• TASK DESCRIPTION
Print the entries exactly; no image belongs in the copy.

[Records drawn from a dataset]
-- -- --
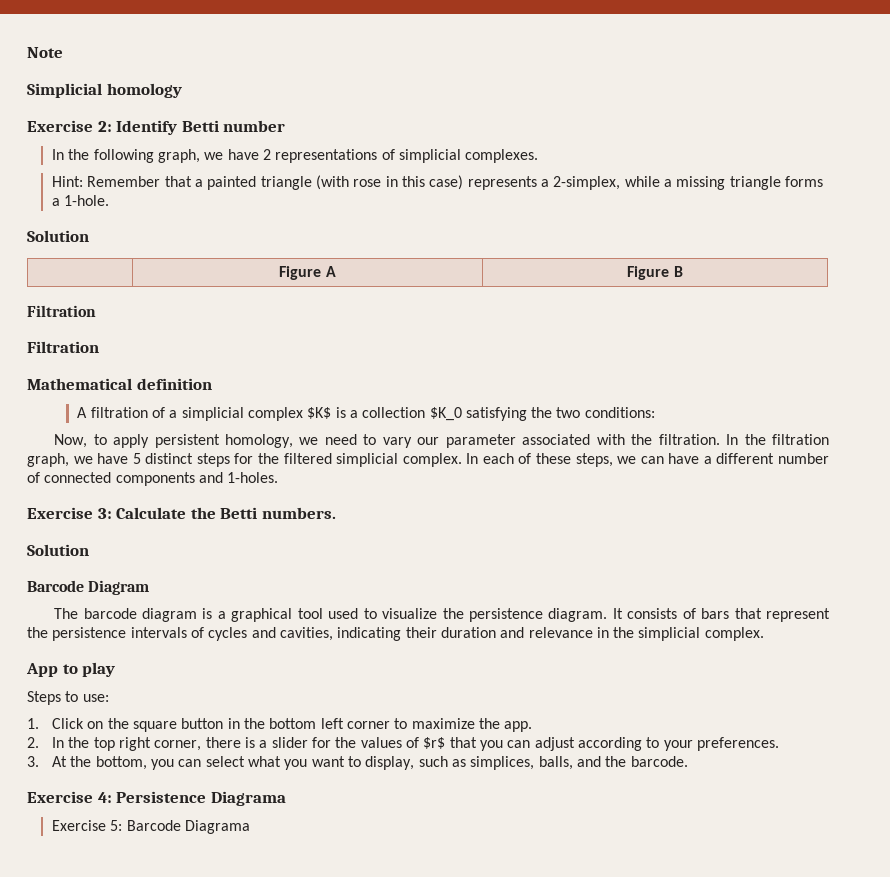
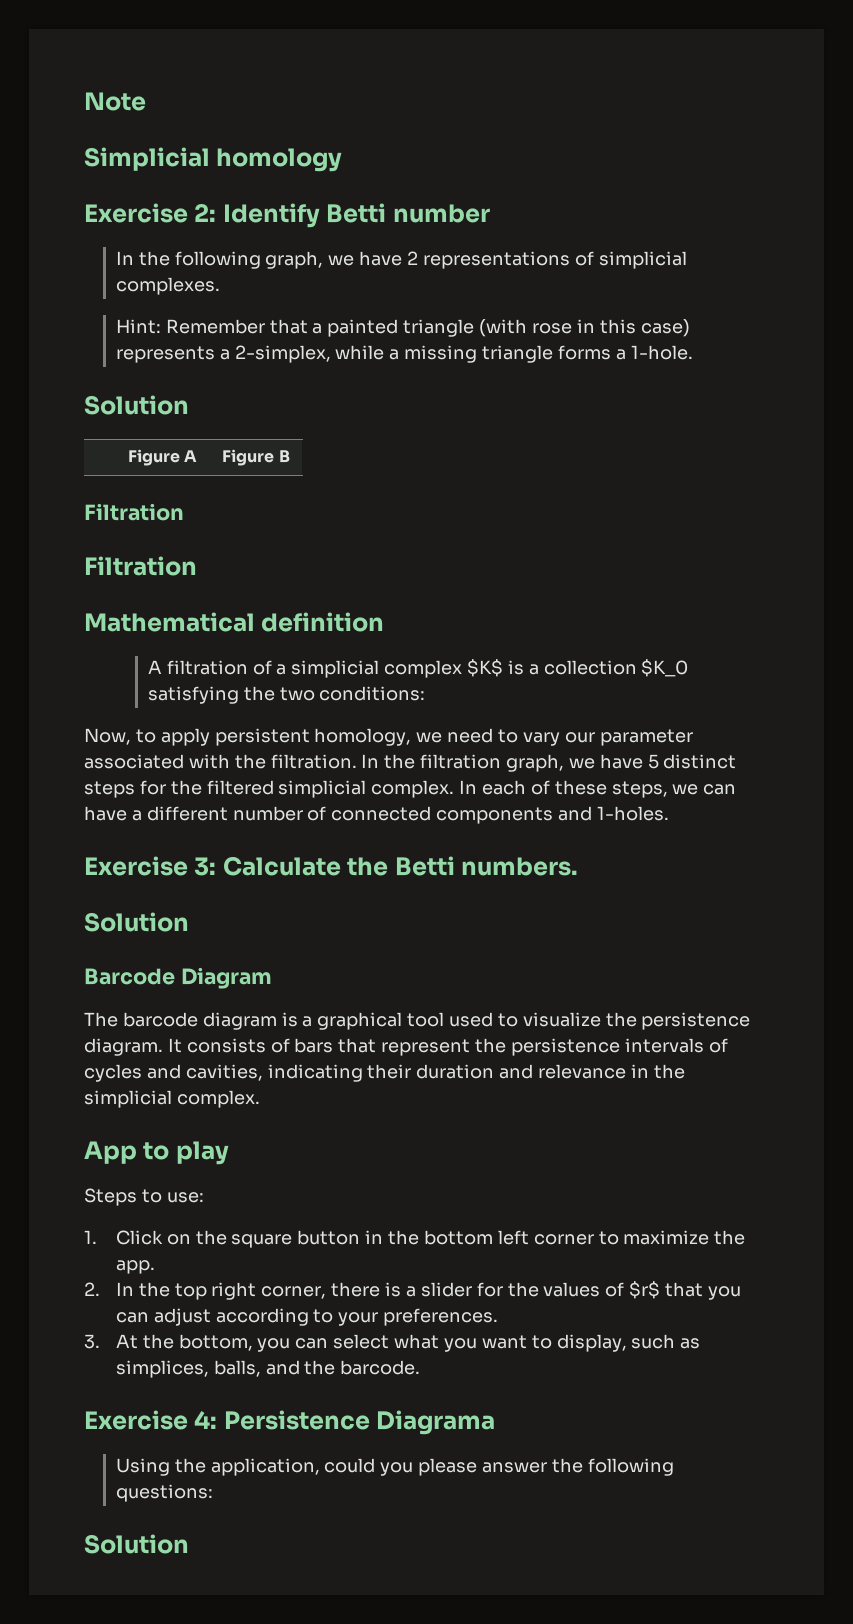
- Exercise 5: Barcode Diagrama
+ Using the application, could you please answer the following questions:
+ Solution

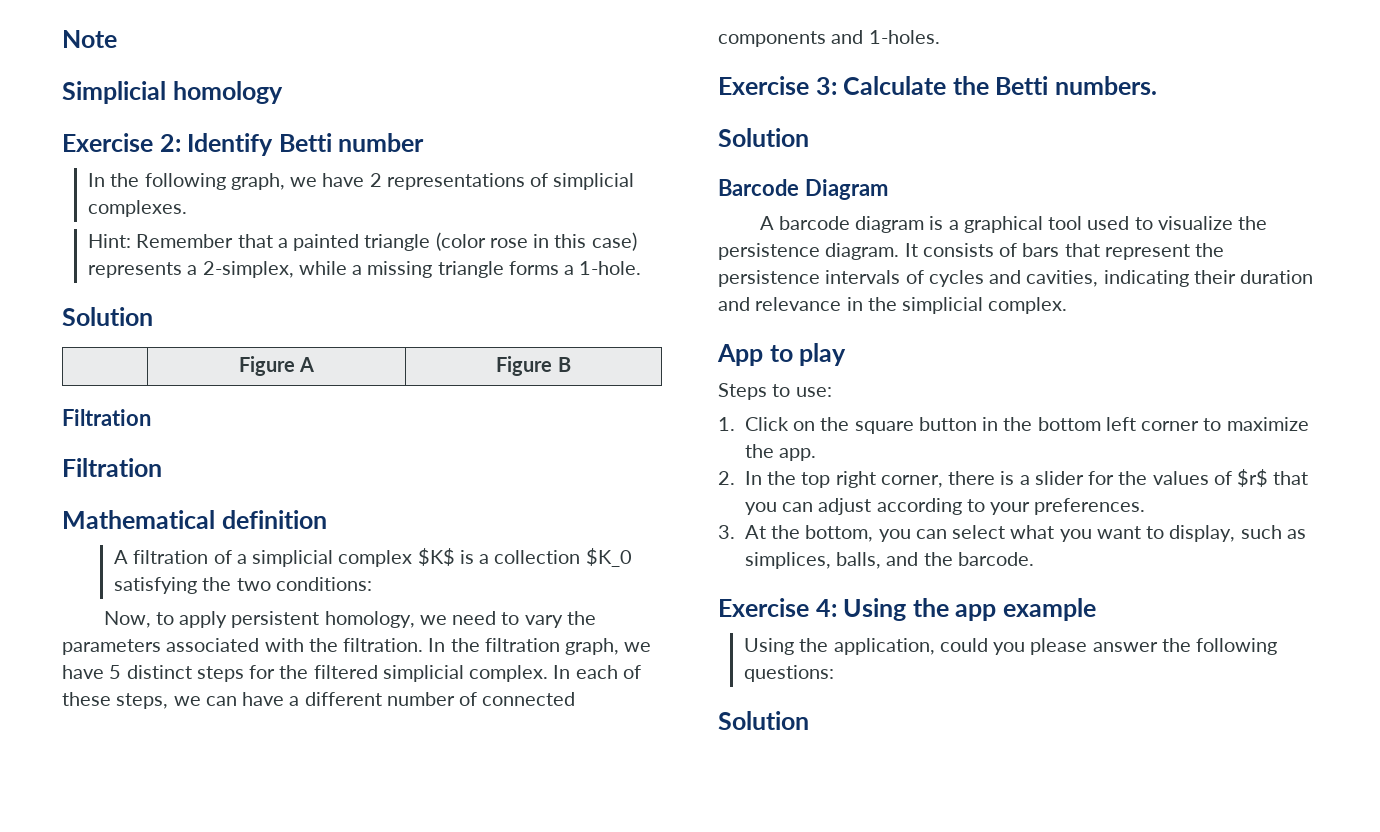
- Hint: Remember that a painted triangle (with rose in this case) represents a 2-simplex, while a missing triangle forms a 1-hole.
+ Hint: Remember that a painted triangle (color rose in this case) represents a 2-simplex, while a missing triangle forms a 1-hole.
- Now, to apply persistent homology, we need to vary our parameter associated with the filtration.
+ Now, to apply persistent homology, we need to vary the parameters associated with the filtration.
- The barcode diagram is a graphical tool used to visualize the persistence diagram.
+ A barcode diagram is a graphical tool used to visualize the persistence diagram.
- Exercise 4: Persistence Diagrama
+ Exercise 4: Using the app example

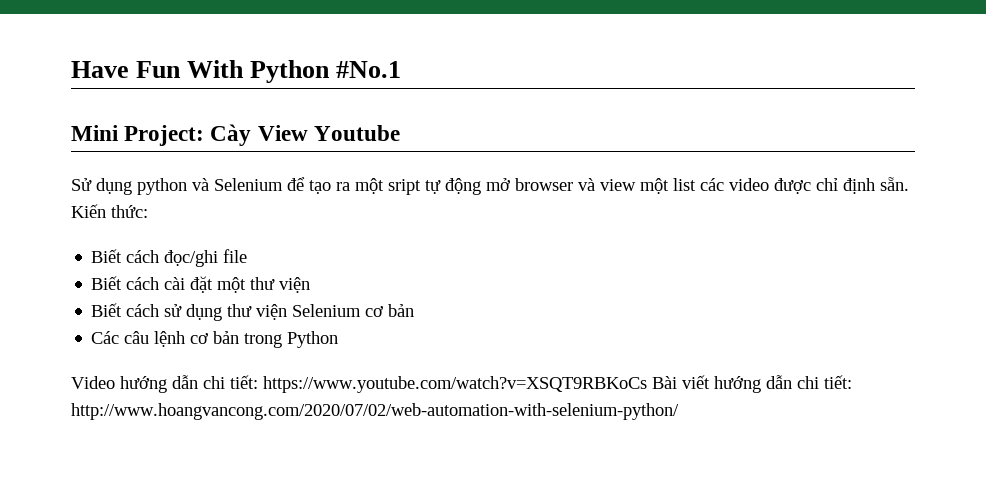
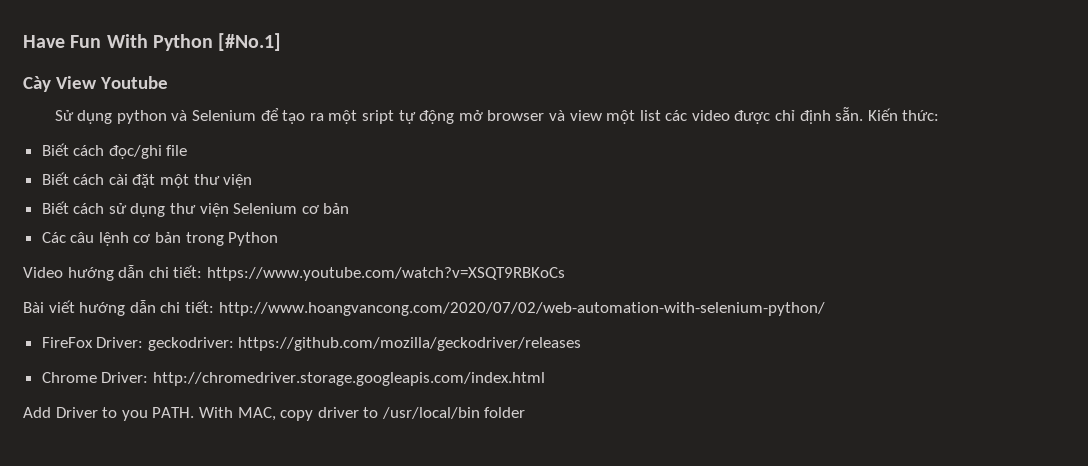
- Have Fun With Python #No.1
- Mini Project: Cày View Youtube
+ Have Fun With Python [#No.1]
+ Cày View Youtube
- Video hướng dẫn chi tiết: https://www.youtube.com/watch?v=XSQT9RBKoCs Bài viết hướng dẫn chi tiết: http://www.hoangvancong.com/2020/07/02/web-automation-with-selenium-python/
+ Video hướng dẫn chi tiết: https://www.youtube.com/watch?v=XSQT9RBKoCs
+ Bài viết hướng dẫn chi tiết: http://www.hoangvancong.com/2020/07/02/web-automation-with-selenium-python/
+ FireFox Driver: geckodriver: https://github.com/mozilla/geckodriver/releases
+ Chrome Driver: http://chromedriver.storage.googleapis.com/index.html
+ Add Driver to you PATH. With MAC, copy driver to /usr/local/bin folder

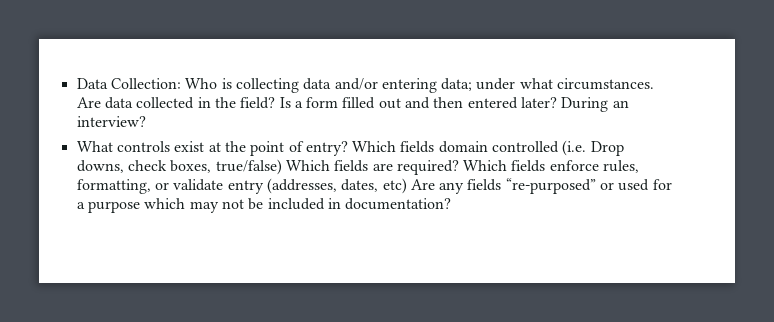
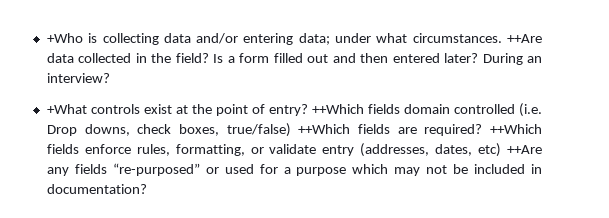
- Data Collection: Who is collecting data and/or entering data; under what circumstances.
+ +Who is collecting data and/or entering data; under what circumstances.
- Are data collected in the field?
+ ++Are data collected in the field?
- What controls exist at the point of entry?
+ +What controls exist at the point of entry?
- Which fields domain controlled (i.e. Drop downs, check boxes, true/false) Which fields are required?
+ ++Which fields domain controlled (i.e. Drop downs, check boxes, true/false) ++Which fields are required?
- Which fields enforce rules, formatting, or validate entry (addresses, dates, etc) Are any fields “re-purposed” or used for a purpose which may not be included in documentation?
+ ++Which fields enforce rules, formatting, or validate entry (addresses, dates, etc) ++Are any fields “re-purposed” or used for a purpose which may not be included in documentation?

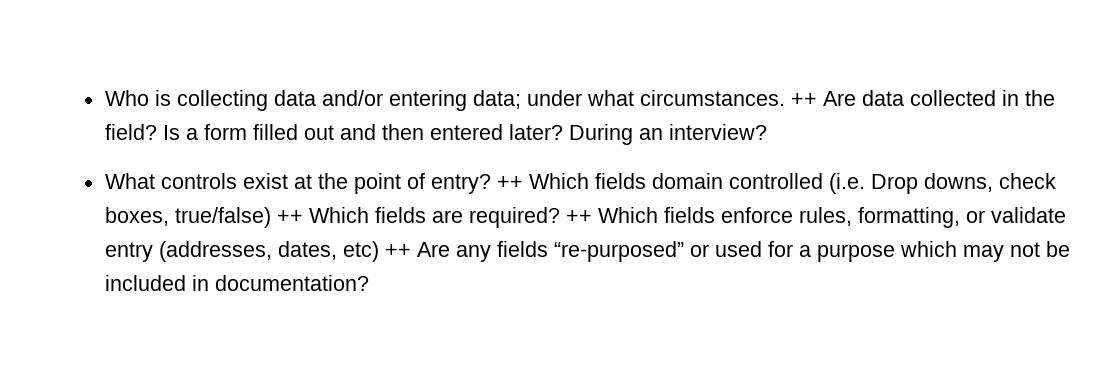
- +Who is collecting data and/or entering data; under what circumstances.
+ Who is collecting data and/or entering data; under what circumstances.
- ++Are data collected in the field?
+ ++ Are data collected in the field?
- +What controls exist at the point of entry?
+ What controls exist at the point of entry?
- ++Which fields domain controlled (i.e. Drop downs, check boxes, true/false) ++Which fields are required?
+ ++ Which fields domain controlled (i.e. Drop downs, check boxes, true/false) ++ Which fields are required?
- ++Which fields enforce rules, formatting, or validate entry (addresses, dates, etc) ++Are any fields “re-purposed” or used for a purpose which may not be included in documentation?
+ ++ Which fields enforce rules, formatting, or validate entry (addresses, dates, etc) ++ Are any fields “re-purposed” or used for a purpose which may not be included in documentation?

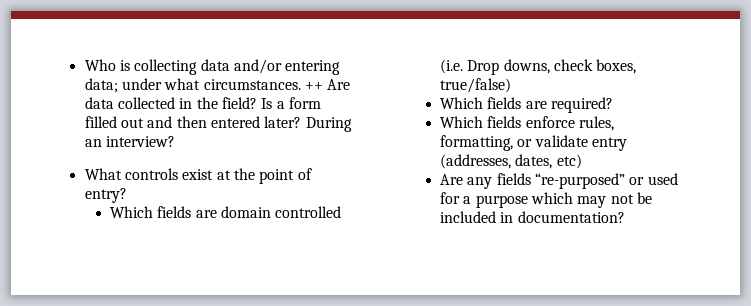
- What controls exist at the point of entry? ++ Which fields domain controlled (i.e. Drop downs, check boxes, true/false) ++ Which fields are required? ++ Which fields enforce rules, formatting, or validate entry (addresses, dates, etc) ++ Are any fields “re-purposed” or used for a purpose which may not be included in documentation?
+ What controls exist at the point of entry?
+ Which fields are domain controlled (i.e. Drop downs, check boxes, true/false)
+ Which fields are required?
+ Which fields enforce rules, formatting, or validate entry (addresses, dates, etc)
+ Are any fields “re-purposed” or used for a purpose which may not be included in documentation?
-- -- --
• EXPECTED ANSWER
- Exercise 5: Barcode Diagrama
+ Using the application, could you please answer the following questions:
+ Solution

- Hint: Remember that a painted triangle (with rose in this case) represents a 2-simplex, while a missing triangle forms a 1-hole.
+ Hint: Remember that a painted triangle (color rose in this case) represents a 2-simplex, while a missing triangle forms a 1-hole.
- Now, to apply persistent homology, we need to vary our parameter associated with the filtration.
+ Now, to apply persistent homology, we need to vary the parameters associated with the filtration.
- The barcode diagram is a graphical tool used to visualize the persistence diagram.
+ A barcode diagram is a graphical tool used to visualize the persistence diagram.
- Exercise 4: Persistence Diagrama
+ Exercise 4: Using the app example

- Have Fun With Python #No.1
- Mini Project: Cày View Youtube
+ Have Fun With Python [#No.1]
+ Cày View Youtube
- Video hướng dẫn chi tiết: https://www.youtube.com/watch?v=XSQT9RBKoCs Bài viết hướng dẫn chi tiết: http://www.hoangvancong.com/2020/07/02/web-automation-with-selenium-python/
+ Video hướng dẫn chi tiết: https://www.youtube.com/watch?v=XSQT9RBKoCs
+ Bài viết hướng dẫn chi tiết: http://www.hoangvancong.com/2020/07/02/web-automation-with-selenium-python/
+ FireFox Driver: geckodriver: https://github.com/mozilla/geckodriver/releases
+ Chrome Driver: http://chromedriver.storage.googleapis.com/index.html
+ Add Driver to you PATH. With MAC, copy driver to /usr/local/bin folder

- Data Collection: Who is collecting data and/or entering data; under what circumstances.
+ +Who is collecting data and/or entering data; under what circumstances.
- Are data collected in the field?
+ ++Are data collected in the field?
- What controls exist at the point of entry?
+ +What controls exist at the point of entry?
- Which fields domain controlled (i.e. Drop downs, check boxes, true/false) Which fields are required?
+ ++Which fields domain controlled (i.e. Drop downs, check boxes, true/false) ++Which fields are required?
- Which fields enforce rules, formatting, or validate entry (addresses, dates, etc) Are any fields “re-purposed” or used for a purpose which may not be included in documentation?
+ ++Which fields enforce rules, formatting, or validate entry (addresses, dates, etc) ++Are any fields “re-purposed” or used for a purpose which may not be included in documentation?

- +Who is collecting data and/or entering data; under what circumstances.
+ Who is collecting data and/or entering data; under what circumstances.
- ++Are data collected in the field?
+ ++ Are data collected in the field?
- +What controls exist at the point of entry?
+ What controls exist at the point of entry?
- ++Which fields domain controlled (i.e. Drop downs, check boxes, true/false) ++Which fields are required?
+ ++ Which fields domain controlled (i.e. Drop downs, check boxes, true/false) ++ Which fields are required?
- ++Which fields enforce rules, formatting, or validate entry (addresses, dates, etc) ++Are any fields “re-purposed” or used for a purpose which may not be included in documentation?
+ ++ Which fields enforce rules, formatting, or validate entry (addresses, dates, etc) ++ Are any fields “re-purposed” or used for a purpose which may not be included in documentation?

- What controls exist at the point of entry? ++ Which fields domain controlled (i.e. Drop downs, check boxes, true/false) ++ Which fields are required? ++ Which fields enforce rules, formatting, or validate entry (addresses, dates, etc) ++ Are any fields “re-purposed” or used for a purpose which may not be included in documentation?
+ What controls exist at the point of entry?
+ Which fields are domain controlled (i.e. Drop downs, check boxes, true/false)
+ Which fields are required?
+ Which fields enforce rules, formatting, or validate entry (addresses, dates, etc)
+ Are any fields “re-purposed” or used for a purpose which may not be included in documentation?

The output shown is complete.